Semuanya mengikuti pergerakan Peri yang menuju desa. Kaki mungil sang Peri harus menahan perih, karena jalan yang bebatuan.
Stella mengamati dan berkata pada Lucy, "Kau lihat itu... Sayapnya tak berfungsi. Bagaimana jika kita membantu dia terbang? "
"Ya, ide mu cemerlang. Di rumah, ada sebuah buku tentang Peri. Kita akan mempelajari nya bersama! " Lucy terlihat jauh lebih tenang saat ini.
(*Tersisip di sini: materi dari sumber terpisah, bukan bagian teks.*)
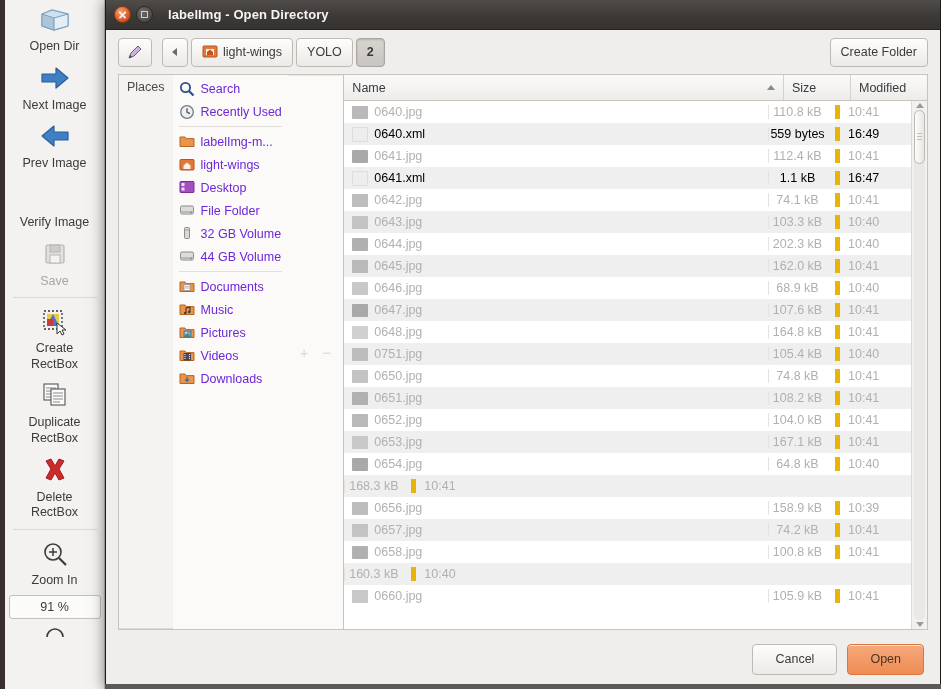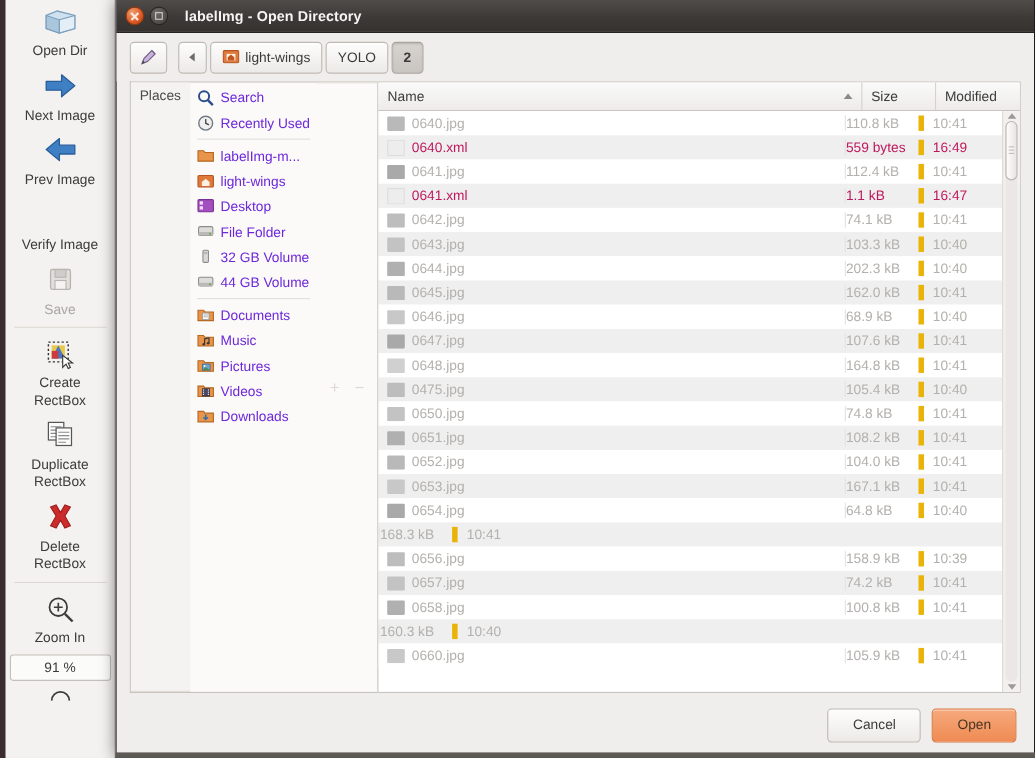--- a/index.html
+++ b/index.html
@@ -374,6 +374,9 @@
         </div>
       </div>
       <div class="spacer"></div>
+      <div class="btn">
+        <span>Create Folder</span>
+      </div>
     </div>
 
     <div class="body">

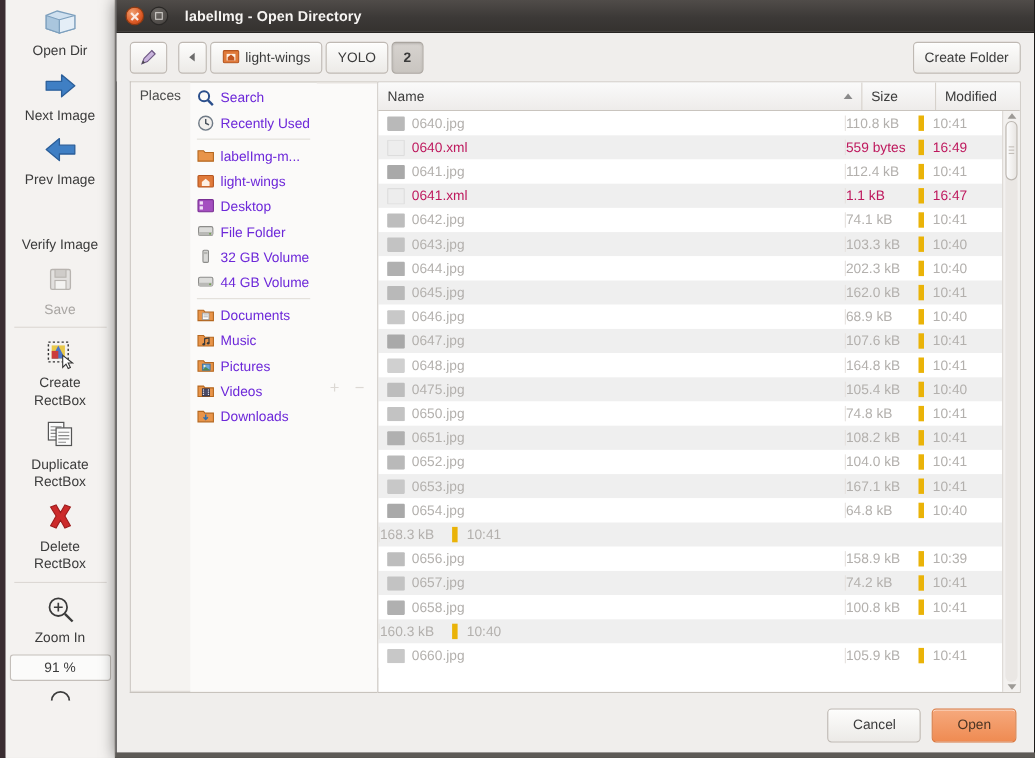--- a/index.html
+++ b/index.html
@@ -160,7 +160,7 @@
   .row.even { background: #efefef; }
   .row .c-name { flex: 1 1 auto; display: flex; align-items: center; gap: 6px;
     padding-left: 8px; overflow: hidden; white-space: nowrap; }
-  .row .c-size { flex: 0 0 67px; text-align: left; padding-right: 9px;
+  .row .c-size { flex: 0 0 67px; text-align: center; padding-right: 9px;
     border-left: 1px solid #e6e2de; }
   .row .c-mod  { flex: 0 0 76px; padding-left: 8px; border-left: 5px solid #eab308; }
   .row.img  { color: #b3b0ad; }

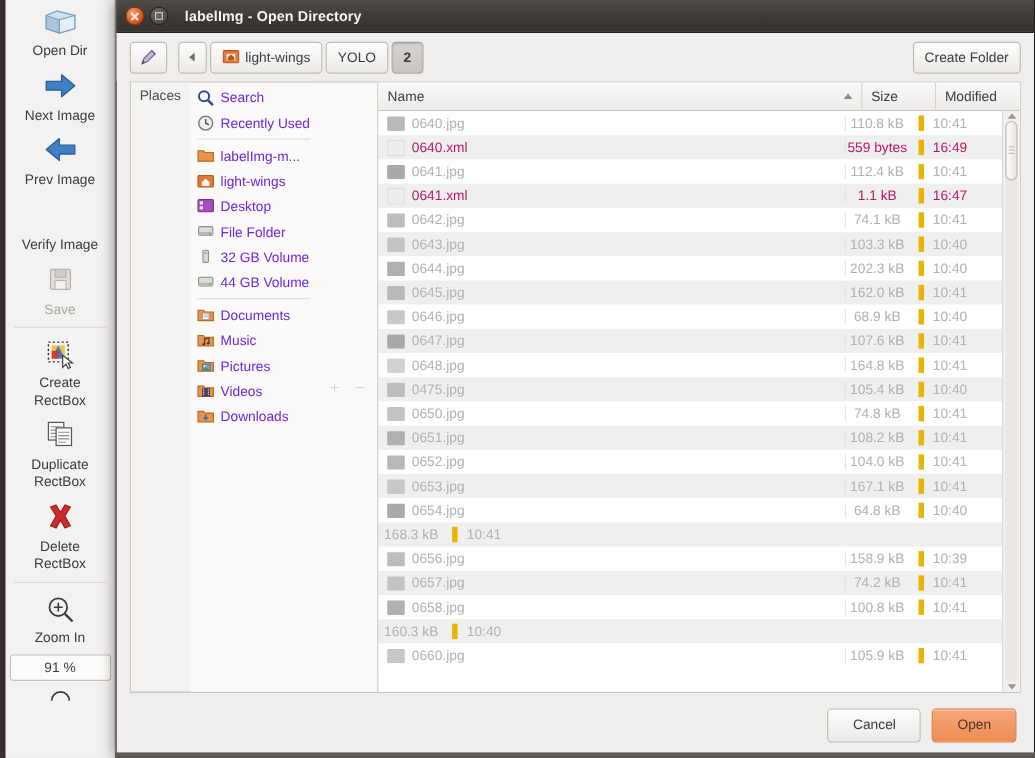--- a/index.html
+++ b/index.html
@@ -164,7 +164,7 @@
     border-left: 1px solid #e6e2de; }
   .row .c-mod  { flex: 0 0 76px; padding-left: 8px; border-left: 5px solid #eab308; }
   .row.img  { color: #b3b0ad; }
-  .row.xml  { color: #be185d; }
+  .row.xml  { color: #000000; }
   .thumb { width: 16px; height: 13px; flex: 0 0 16px; border-radius: 1px; }
   .doc { width: 12px; height: 15px; flex: 0 0 16px; background: #ededed;
     border: 1px solid #dddddd; border-radius: 1px; }

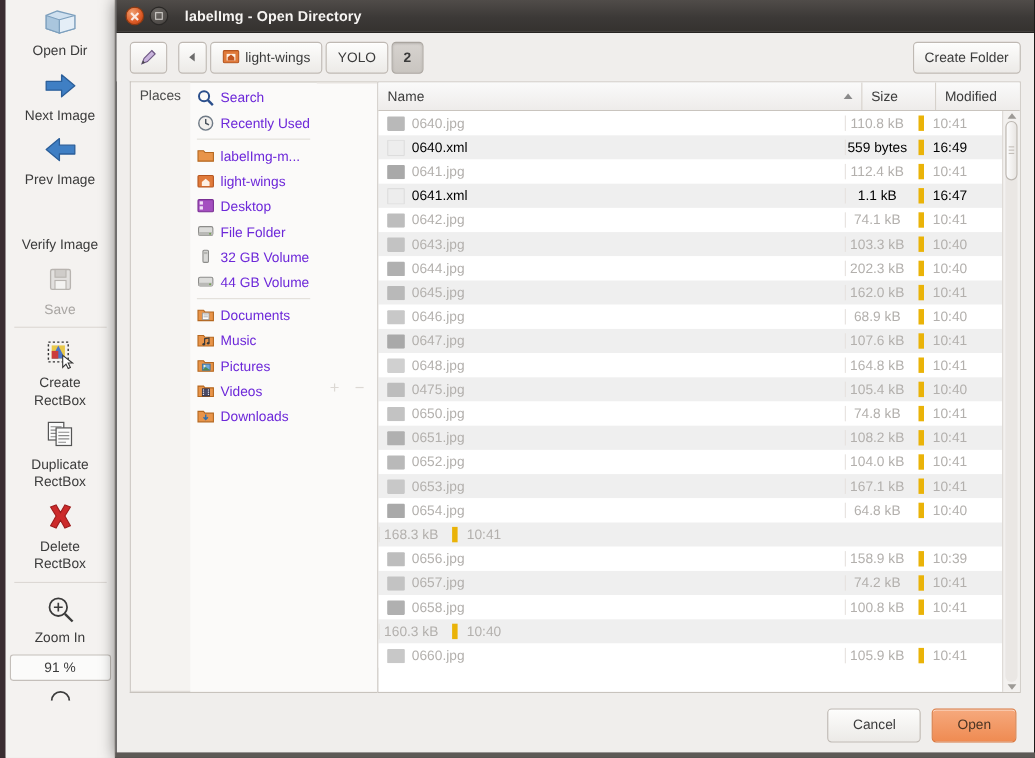--- a/index.html
+++ b/index.html
@@ -641,7 +641,7 @@
               <div class="row even img">
                 <div class="c-name">
                   <span class="thumb" style="background: rgb(189, 189, 189);"></span>
-                  <span>0475.jpg</span>
+                  <span>0751.jpg</span>
                 </div>
                 <div class="c-size">105.4 kB</div>
                 <div class="c-mod">10:40</div>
Sang Peri menuju warung makan, melihat semua orang yang makan di dalamnya. Dia melihat dengan memperhatikan setiap gerak-gerik manusia yang dia temui. Hal itu membuat risih pengunjung kedai.
"Apa yang kau lakukan? "
Sang Peri hanya melirik sekilas dan pergi. Lucy menarik sang Peri dan membawanya keluar.
"Berhenti menatap mereka seperti itu! " Ancam Lucy.
"Aku hanya melihat saja! Kenapa kalian menatapku seperti itu? " Sang Peri pergi melengos.
"Haiyaaa... Cobaan apa lagi, ya Dewa! " Lucy menggaruk kepalanya yang tak gatal.
Sementara Stella, Biksu Chou dan Tabib Zhu hanya bisa melihat dan menghembuskan nafas panjang.
"Itulah akibatnya! " Ucap Tabib Zhu.